Dasté, 66, who worked for the postal service for 33 years, started baking sweet potato pies commercially—and the old fashioned way—about three years ago. “I always had my dream of going into business for myself,” she says. One day she woke up to the fact that she had grandchildren and great-grandchildren and thought, “Before it’s too late, let me start pleasing myself and do what I’ve always wanted to do. So that’s what I did.”
She knew her sweet potato pies were good. “I belonged to the post office social club until I retired and when I sold my pies at club fund-raisers, everybody loved them.”
She decided to call her business “Gran’ma Lillie” Ol’ Fashioned Sweet Potato Pies in honor of her late mother, Lillie. “When we were young, she gave me the chore of cooking pies,” says Dasté, who makes her pies from scratch, in small batches (“the flavor is better that way”) in a commercial kitchen. But exactly like her mother and grandmother taught her. “Yes, in a bowl, with a whisk and a spoon. Everything is beaten and whipped by hand.” Her muscle tone provides the evidence.
Dasté, who was born in Bogalusa, Louisiana, drives each week to the Jack London Square Farmers Market in Oakland to handpick her sweet potatoes. She grinds her own spices and now offers more than 20 sweet potato pie flavors, some of which are sugar-free, plus a to-die-for pecan pie. “The favorites are the Brentwood corn, the classic—that’s the traditional sweet potato pie—the coconut, the lemon, the rum, the brandy, and the banana.” Around the holidays she adds an eggnog sweet potato pie.
Last year was her first at the Brentwood Farmers’ Market—and she was overwhelmed by the response. This year she added Livermore and Pittsburg, and sells out every time. “I have a little fan club. I’m so honored, so humbled,” she says. It seems no matter how you slice her pies, they cut it.

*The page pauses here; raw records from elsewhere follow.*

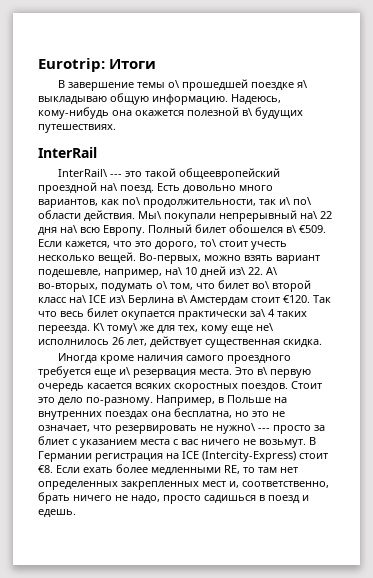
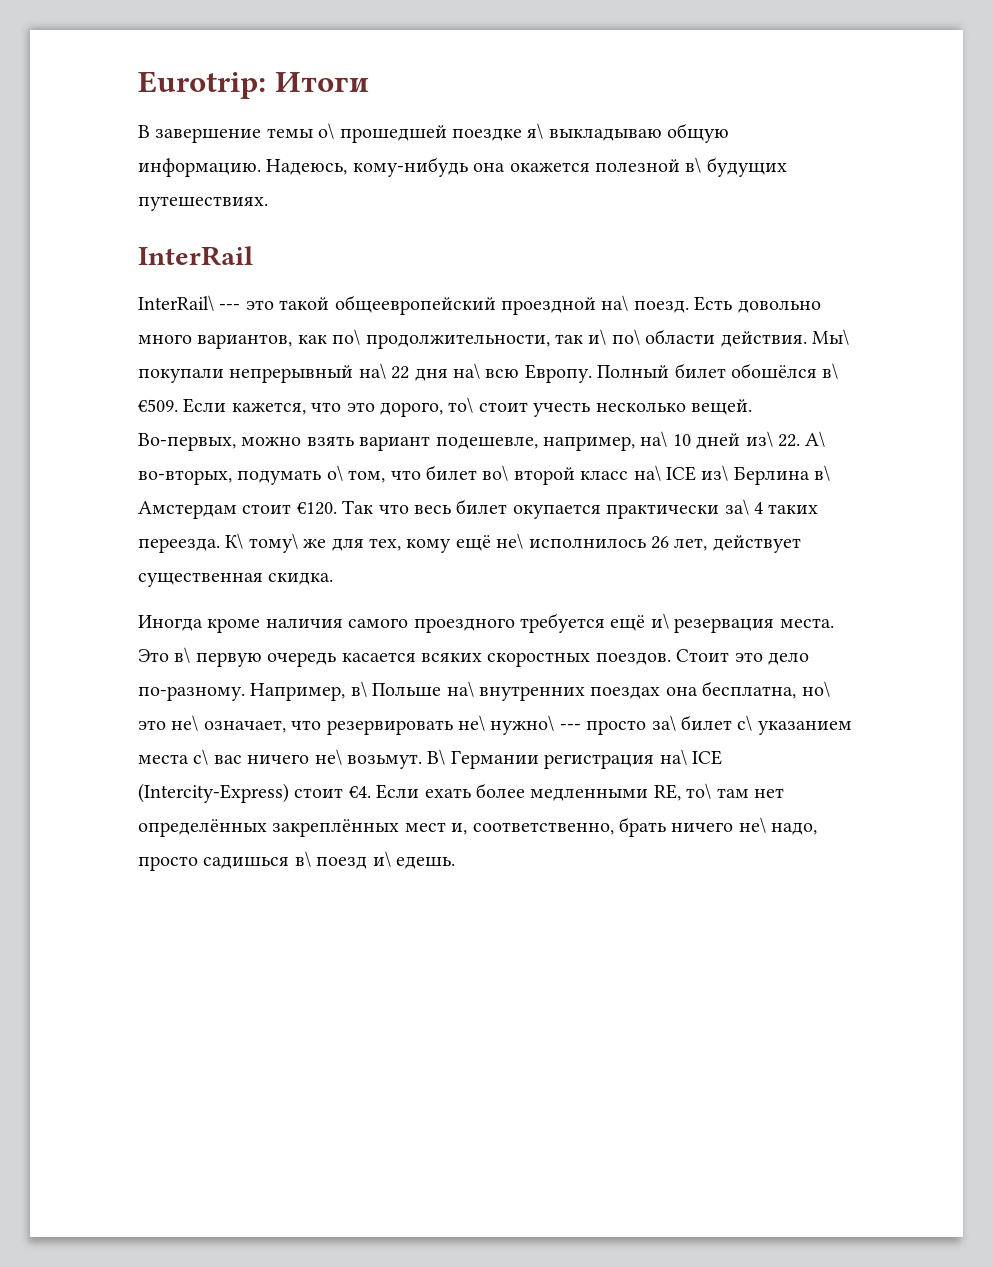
- Полный билет обошелся в\ €509.
+ Полный билет обошёлся в\ €509.
- К\ тому\ же для тех, кому еще не\ исполнилось 26 лет, действует существенная скидка.
+ К\ тому\ же для тех, кому ещё не\ исполнилось 26 лет, действует существенная скидка.
- Иногда кроме наличия самого проездного требуется еще и\ резервация места.
+ Иногда кроме наличия самого проездного требуется ещё и\ резервация места.
- Например, в Польше на внутренних поездах она бесплатна, но это не означает, что резервировать не нужно\ --- просто за блиет с указанием места с вас ничего не возьмут. В Германии регистрация на ICE (Intercity‑Express) стоит €8.
+ Например, в\ Польше на\ внутренних поездах она бесплатна, но\ это не\ означает, что резервировать не\ нужно\ --- просто за\ билет с\ указанием места с\ вас ничего не\ возьмут. В\ Германии регистрация на\ ICE (Intercity‑Express) стоит €4.
- Если ехать более медленными RE, то там нет определенных закрепленных мест и, соответственно, брать ничего не надо, просто садишься в поезд и едешь.
+ Если ехать более медленными RE, то\ там нет определённых закреплённых мест и, соответственно, брать ничего не\ надо, просто садишься в\ поезд и\ едешь.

Find Dasté’s pies year-round at the Pittsburg Farmers Market, seasonally at the Brentwood and Livermore markets (which close in October); at The Health Hut, 601 Chestnut Street, Brentwood; or call Dasté with custom orders at least two days ahead of time at (925) 516-8434.•
Gran’ma Lillie Simple Sweet Potato Pie Filling
1 1-pound sweet potato (yam)
½ cup butter, softened
1 cup white sugar
½ cup milk
2 eggs
½ teaspoon ground nutmeg
½ teaspoon ground cinnamon
1 teaspoon vanilla extract
1 9-inch unbaked piecrust
Boil sweet potato whole in skin for 40 to 50 minutes or until done. Run cold water over it and remove the skin.

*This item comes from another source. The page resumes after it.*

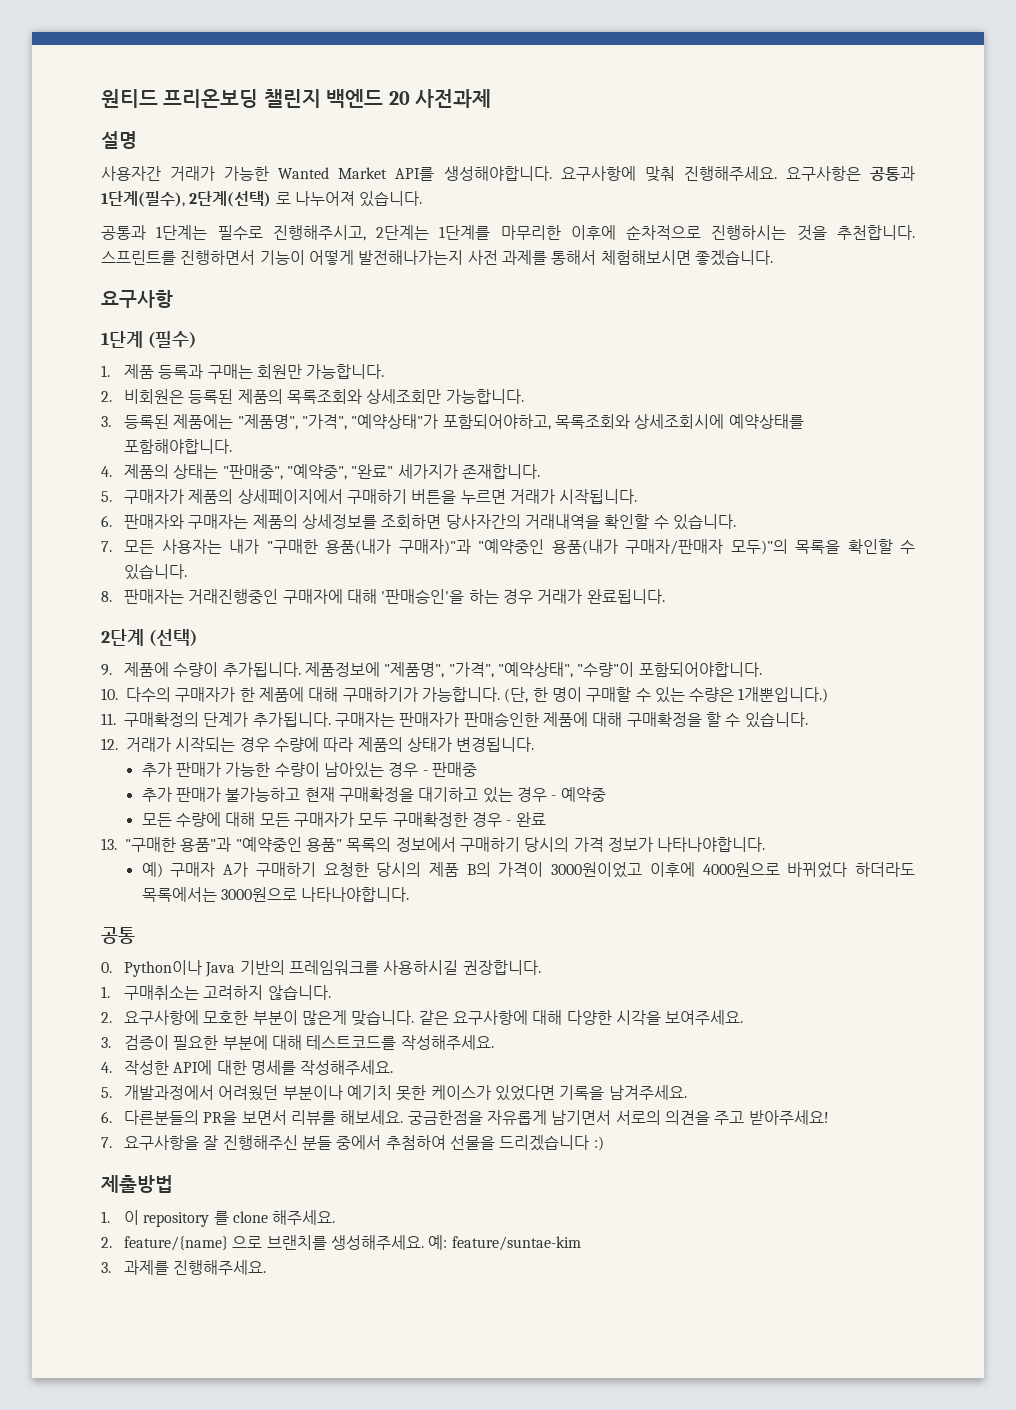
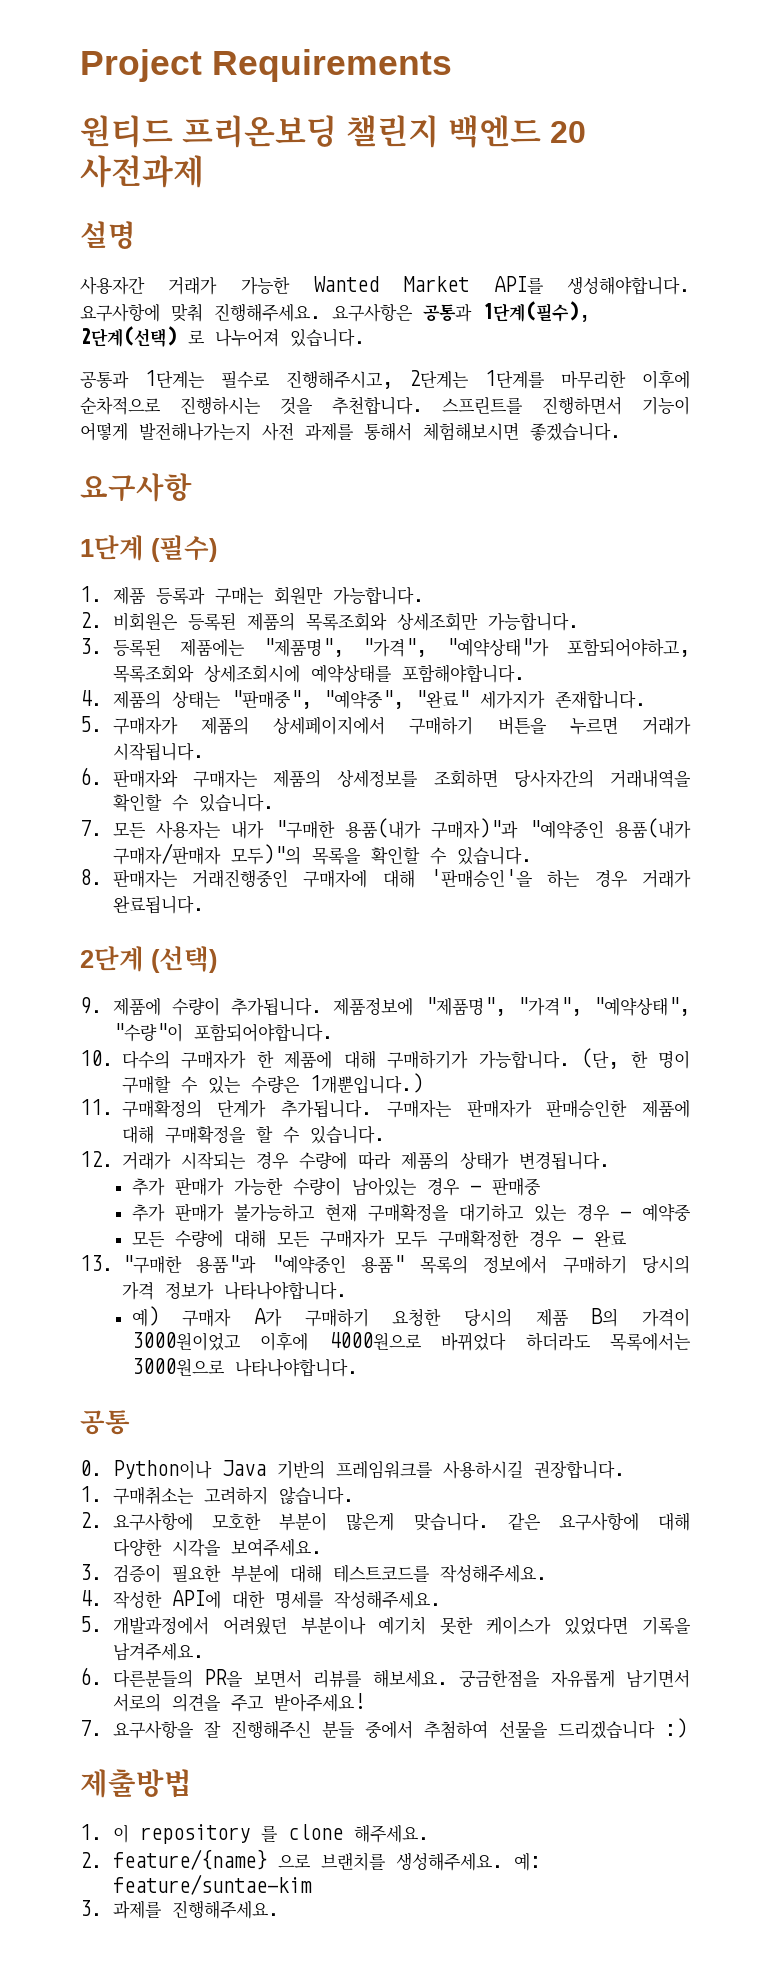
+ Project Requirements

Break apart sweet potato in a bowl. Add butter and mix well with mixer. Stir in sugar, milk, eggs, nutmeg, cinnamon, and vanilla. Beat on medium speed until mixture is smooth. Pour filling into unbaked piecrust. (Dasté chose not to share her secret piecrust recipe. She suggests purchasing a piecrust or using a favorite recipe.)
Bake at 350º for 55 to 60 minutes, or until knife inserted in the center comes out clean. Expect pie to puff up like a soufflé then sink as it cools.